Ottobre 2024. «Noi seminaristi siamo invitati a fare visita agli ammalati di un ospedale della città e a condividere con loro un’occasione di preghiera – riprende Davide –. Nel giardino dell’ospedale vediamo dodici ulivi carichi di frutti maturi. Che mai nessuno raccoglie, ci viene detto. Parliamo con i giardinieri, chiediamo il permesso di prenderli. Lo otteniamo. Così, alle olive del seminario, stavolta si sono aggiunte le olive dell’ospedale. E un litro dell’olio che ne è stato ricavato, lo abbiamo consegnato al nostro vescovo perché, assieme all’altro olio donato alla diocesi, possa essere consacrato come Olio degli Infermi».

La consegna dell’olio a Tremolada, ricorda Davide, «è avvenuta giovedì scorso, 10 aprile, quando il vescovo è venuto a pranzo in seminario. Sì, era contento di questo gesto, che ha permesso di trasformare il frutto scartato di piante dimenticate in “tesoro” per tutti – com’è l’olio per il sacramento, strumento per l’azione della grazia: un tesoro che ora restituiamo agli ammalati di quell’ospedale e di tutti i luoghi di cura della diocesi». Con un gesto che, in controluce, è anche invito a riscoprire il valore autentico di un sacramento così spesso incompreso (e malcompreso) come l’Unzione degli infermi.

«Dove la sofferenza è di casa, ogni giorno tanti uomini e donne si prendono cura silenziosamente e nascostamente dei malati, divenendo per loro un segno concreto di speranza. Qui, anche la natura ha continuato il suo lavoro silenzioso, offrendo frutti insperati e inaspettati», riflette Damiano Mondini, 31 anni, anche lui in seconda teologia. «Nel Vangelo di Matteo, nell’orto del Getsemani, Gesù prega fra gli ulivi, nella vigilia di una Passione dolorosa che conduce nondimeno alla speranza della Risurrezione». Ebbene: pure gli ulivi dell’ospedale, «silenziosi testimoni di una rinascita possibile, ricordano che la vita sa farsi strada anche attraverso le crepe della fragilità umana. Non è solo un’immagine suggestiva: è la realtà concreta di una natura che, pur trascurata, continua a generare».

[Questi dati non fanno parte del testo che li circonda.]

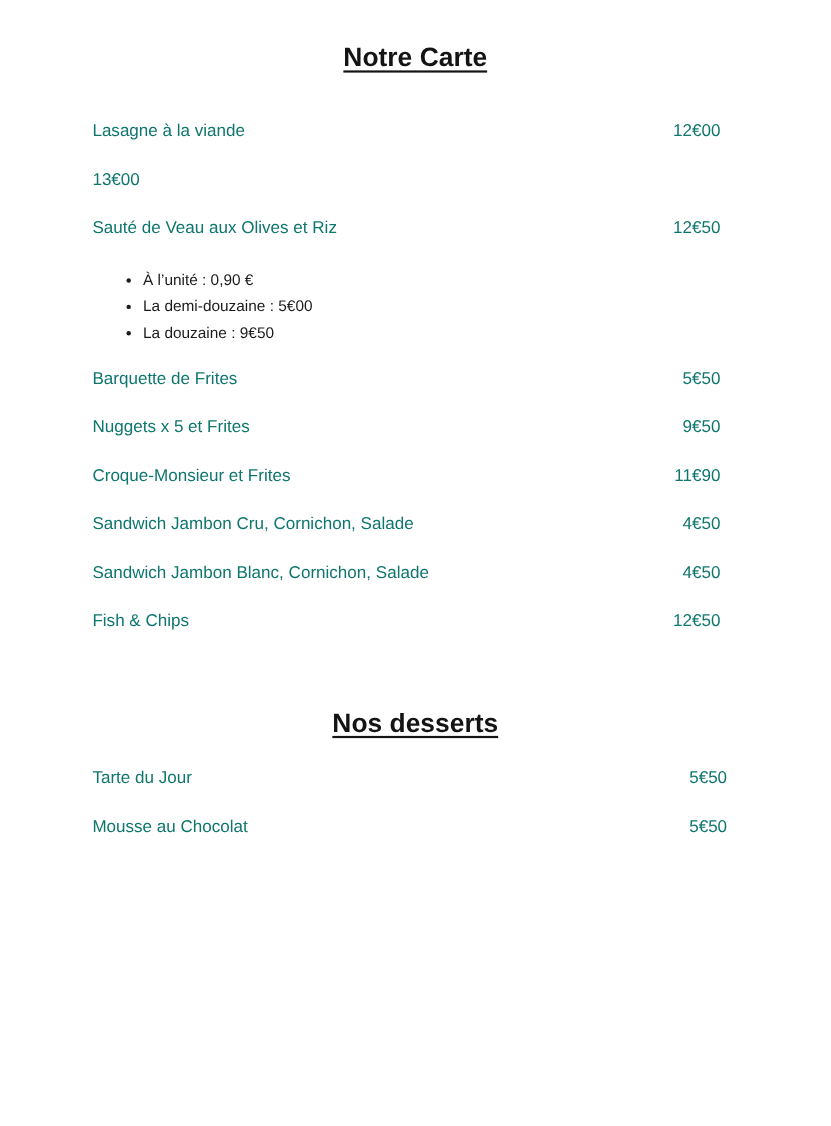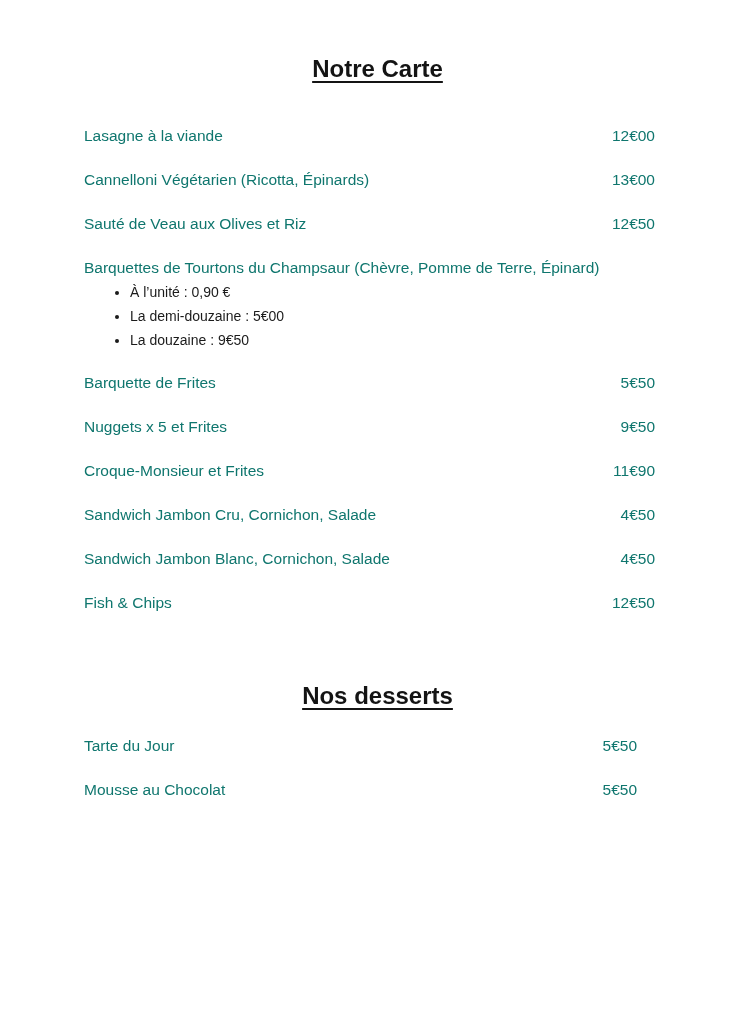"Notre Carte" .page { margin-top: 16px -> none }
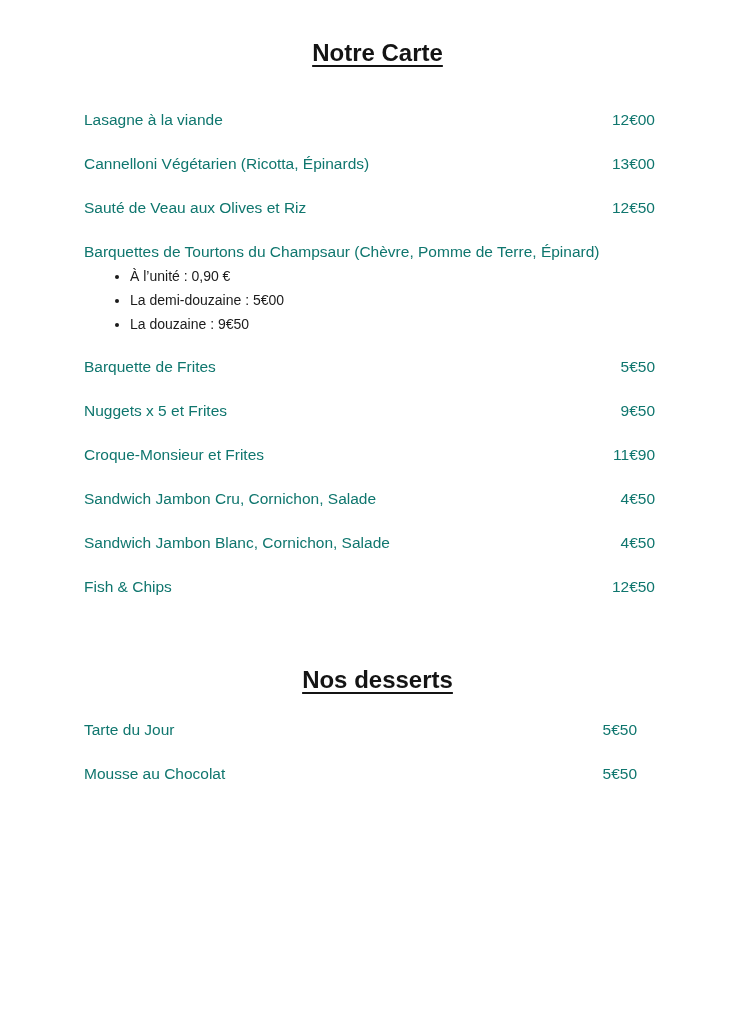"Cannelloni Végétarien (Ricotta," span.item-label { html: <span>Cannelloni Végétarien (Ricotta, Épinards)</span> -> none }
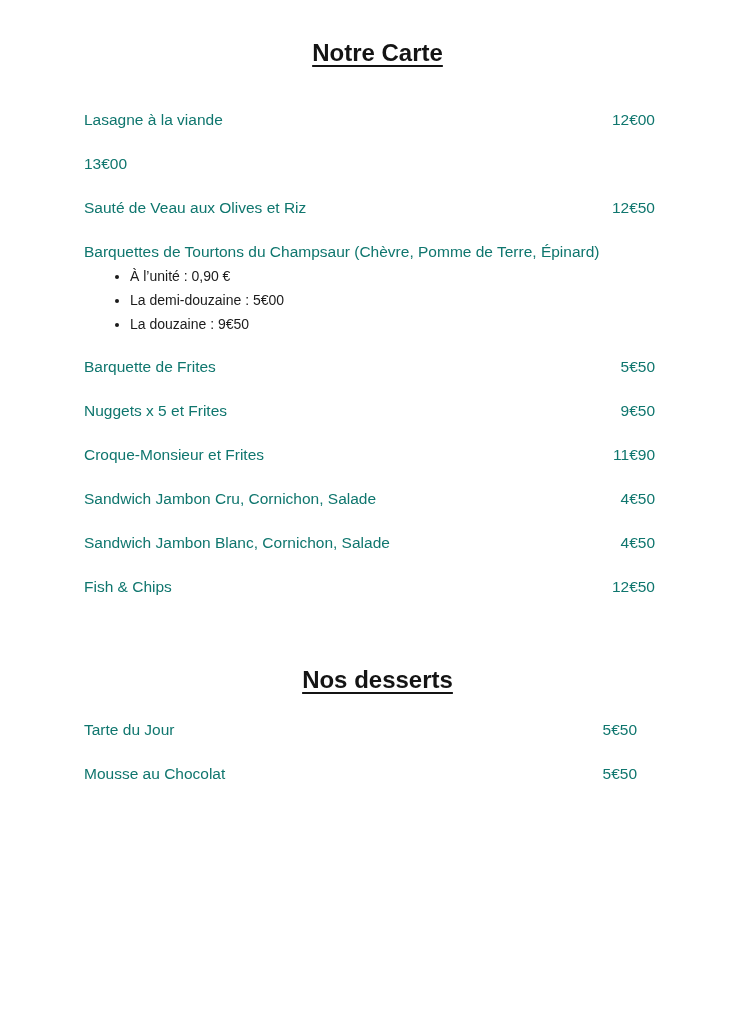"Barquettes de Tourtons du Champsaur" div.menu-row { html: <div> <span>Barquettes de Tourtons du Champsaur (Chèvre, Pomme de Terre, Épinard)</span> </div> -> none }
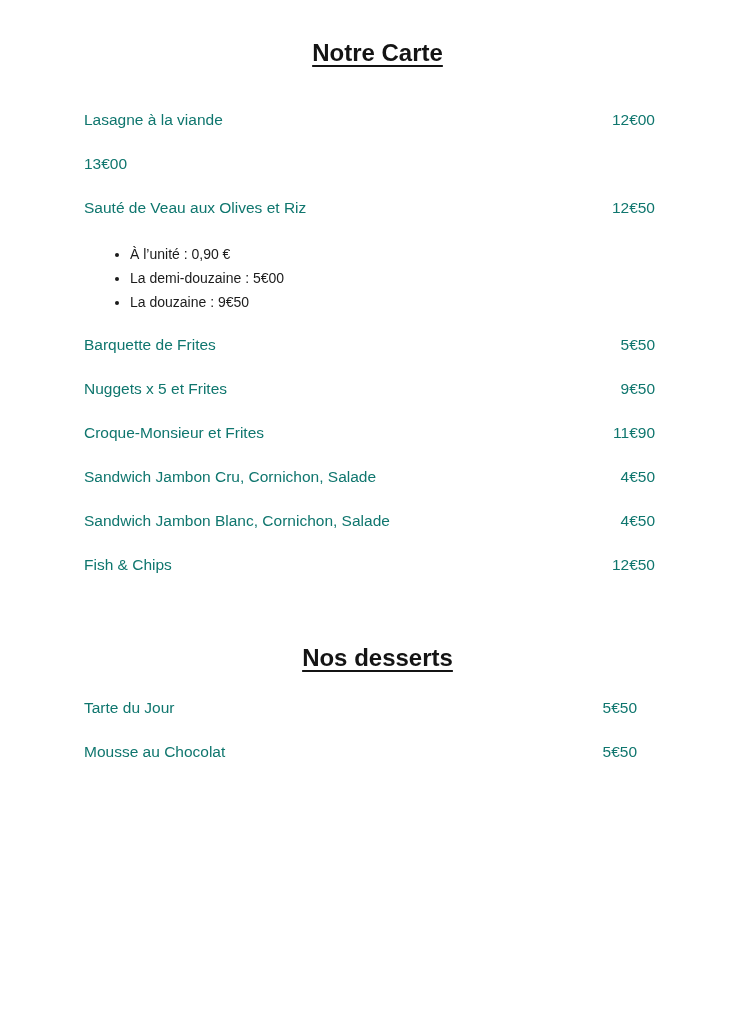"Tarte du Jour" .menu-list.desserts { padding-right: 118px -> 94px }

«Siamo di fronte al segno di una comunità cristiana che si riconosce corresponsabile della vita, e si dimostra capace di vedere e raccogliere frutti laddove paiono assenti – annota Damiano, che ha affidato il suo pensiero al settimanale diocesano La Voce del Popolo –. Come ci ricorda la sapiente tradizione della Chiesa, l’olio è segno della consolazione e della forza dello Spirito Santo. Usato nei sacramenti per sanare e ungere, diventa carezza di Dio per chi soffre. E allora questo piccolo progetto, nato quasi per caso da una felice intuizione, si trasforma in parabola: dove l’uomo è tentato di chiudersi sotto il peso della malattia e della prova, la fede sa intravedere una promessa di vita nuova. Una promessa di vita eterna incarnata dal frutto dell’“olivo verdeggiante nella casa di Dio” (Salmo 52, 10). Forse è proprio questo il messaggio più profondo che l’esperienza di questi “ulivi dimenticati” ci consegna: l’invito a non lasciar cadere a terra nessuna possibilità di bene. A custodire e raccogliere, con gratitudine, ogni frutto che la Provvidenza ci affida, anche e soprattutto quando cresce in luoghi inattesi. Perché anche dove l’uomo si distrae, Dio matura».